● Work task:
No pictures go into the output, which should consist only of the lines from the first line of the data through the line with "Bank Central Asia Tbk PT | Sector: Consumer", copied exactly.

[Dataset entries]
- Opening Delimiter -

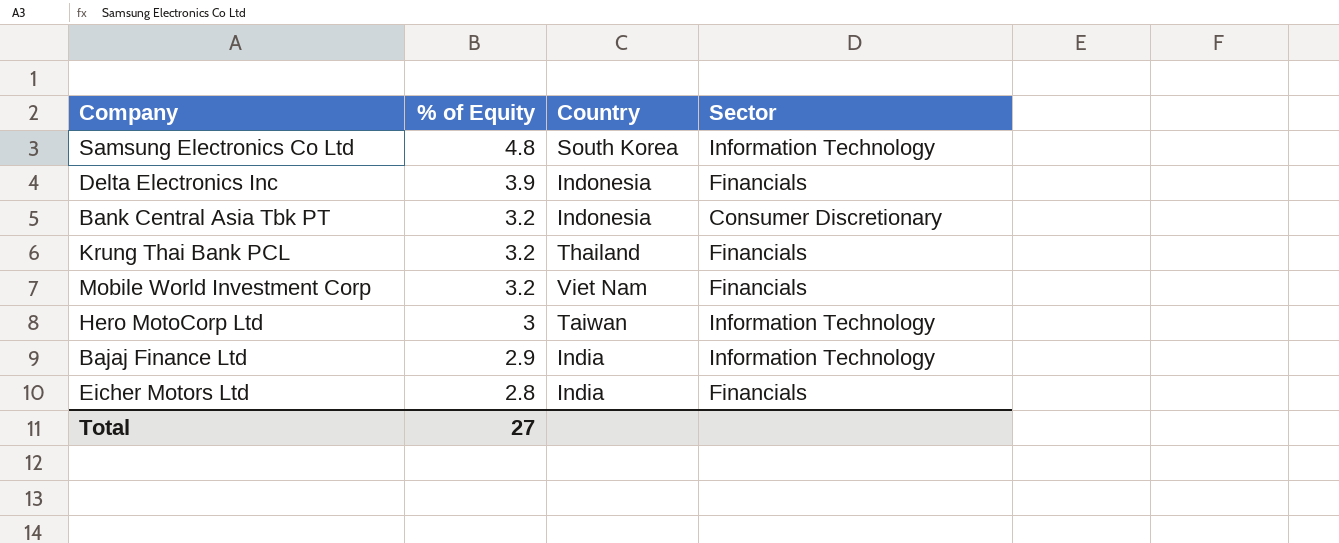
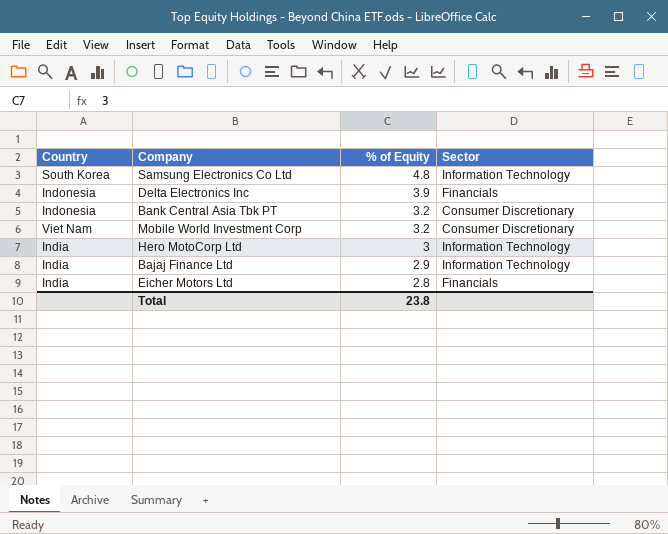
column Country | position: 3 -> 1
row Krung Thai Bank PCL: 3.2 | Thailand | Financials -> none
Mobile World Investment Corp | Sector: Financials -> Consumer Discretionary
Hero MotoCorp Ltd | Country: Taiwan -> India
Total | % of Equity: 27 -> 23.8

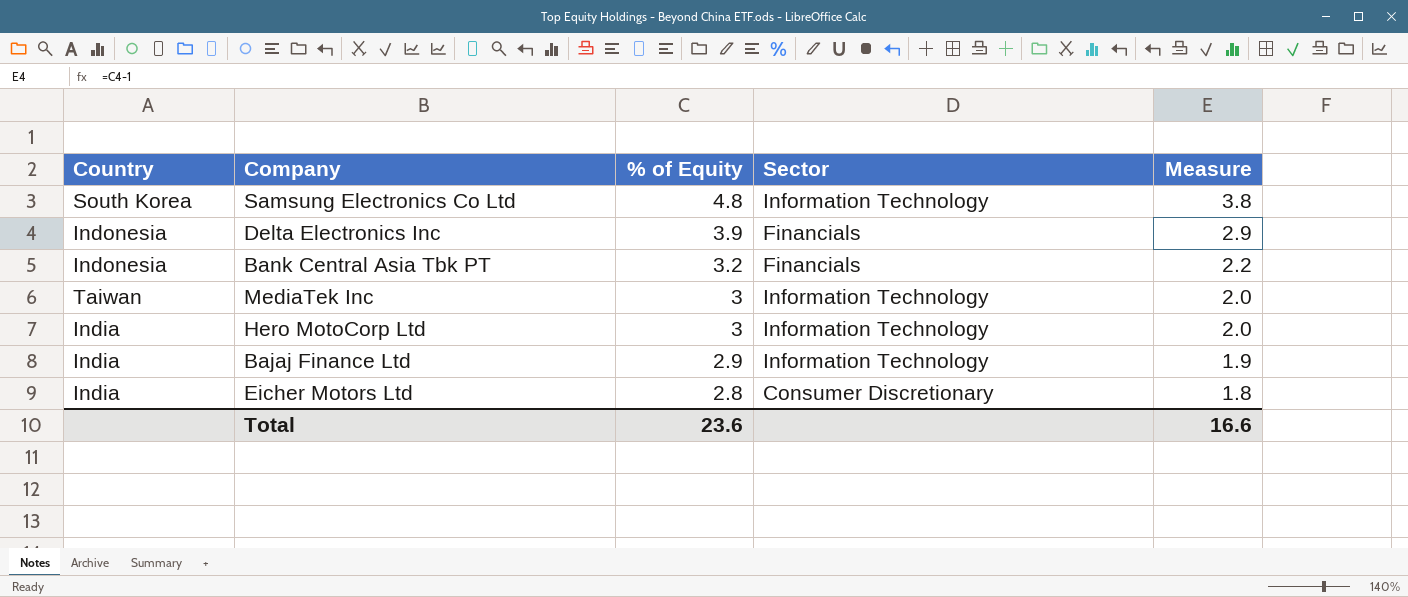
column Measure | formula: none -> [% of Equity] - 1
row Mobile World Investment Corp: Viet Nam | 3.2 | Consumer Discretionary -> none
Bank Central Asia Tbk PT | Sector: Consumer Discretionary -> Financials
row MediaTek Inc: none -> Taiwan | 3 | Information Technology | 2.0
Eicher Motors Ltd | Sector: Financials -> Consumer Discretionary
Total | % of Equity: 23.8 -> 23.6

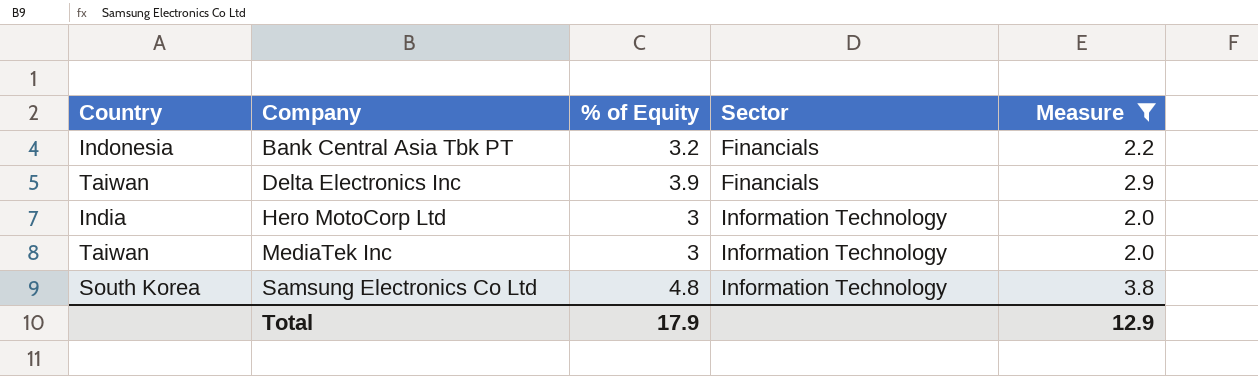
filter: none -> Measure >= 2.0
row order: % of Equity descending -> Company ascending
Delta Electronics Inc | Country: Indonesia -> Taiwan
Total | % of Equity: 23.6 -> 17.9
Total | Measure: 16.6 -> 12.9

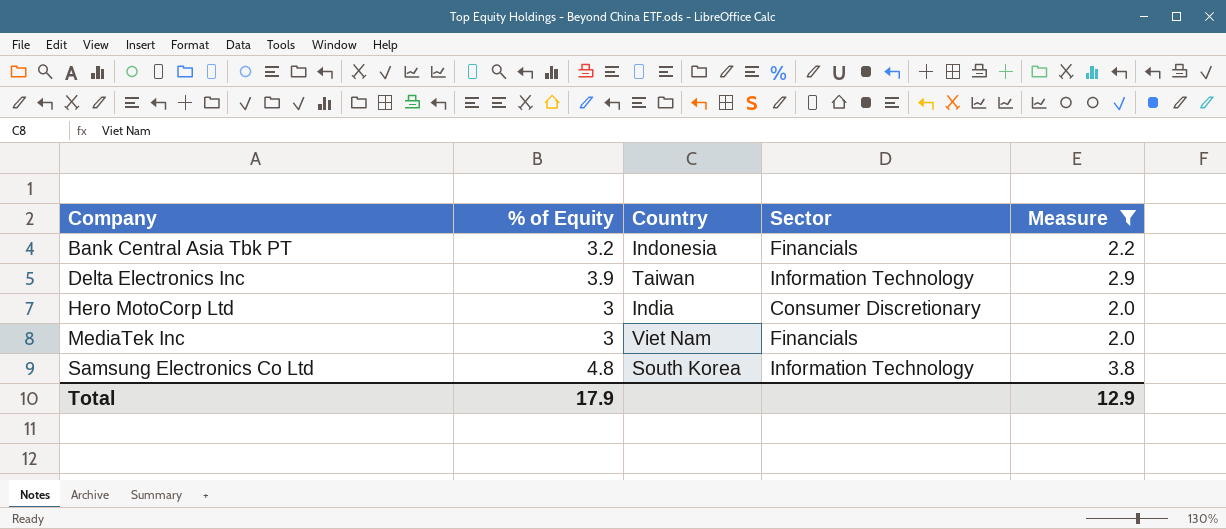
column Country | position: 1 -> 3
Delta Electronics Inc | Sector: Financials -> Information Technology
Hero MotoCorp Ltd | Sector: Information Technology -> Consumer Discretionary
MediaTek Inc | Country: Taiwan -> Viet Nam
MediaTek Inc | Sector: Information Technology -> Financials

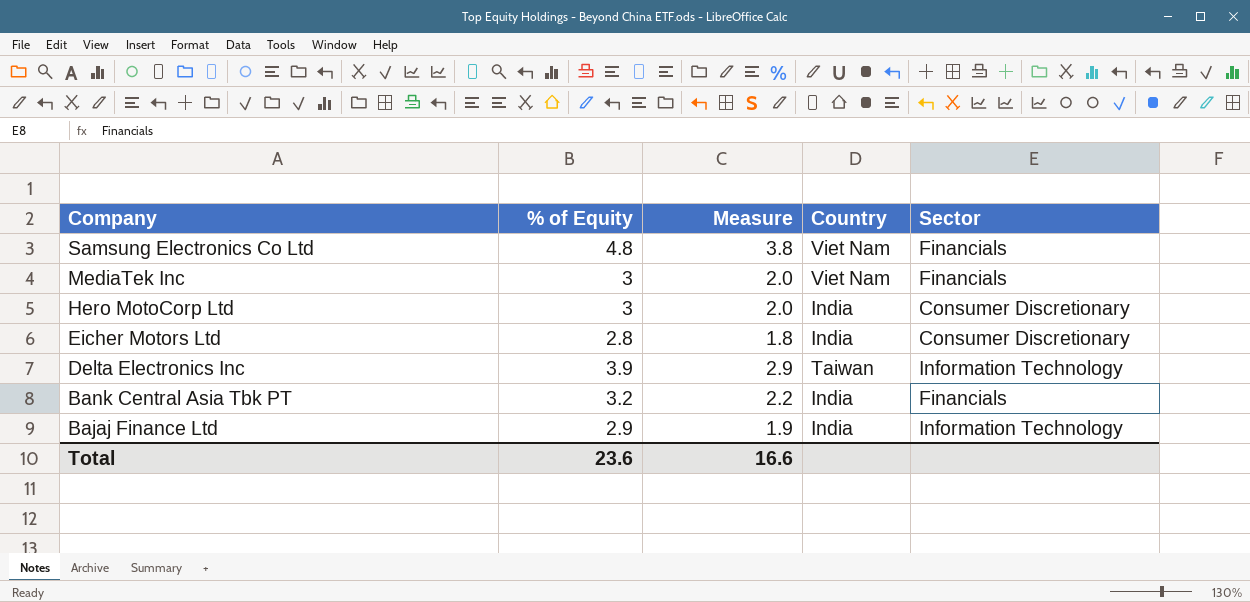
filter: Measure >= 2.0 -> none
row order: Company ascending -> Company descending
column Measure | position: 5 -> 3
Samsung Electronics Co Ltd | Country: South Korea -> Viet Nam
Samsung Electronics Co Ltd | Sector: Information Technology -> Financials
Bank Central Asia Tbk PT | Country: Indonesia -> India
Total | % of Equity: 17.9 -> 23.6
Total | Measure: 12.9 -> 16.6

- Closing Delimiter -

● Result for this exercise:
column Country | position: 3 -> 1
row Krung Thai Bank PCL: 3.2 | Thailand | Financials -> none
Mobile World Investment Corp | Sector: Financials -> Consumer Discretionary
Hero MotoCorp Ltd | Country: Taiwan -> India
Total | % of Equity: 27 -> 23.8

column Measure | formula: none -> [% of Equity] - 1
row Mobile World Investment Corp: Viet Nam | 3.2 | Consumer Discretionary -> none
Bank Central Asia Tbk PT | Sector: Consumer Discretionary -> Financials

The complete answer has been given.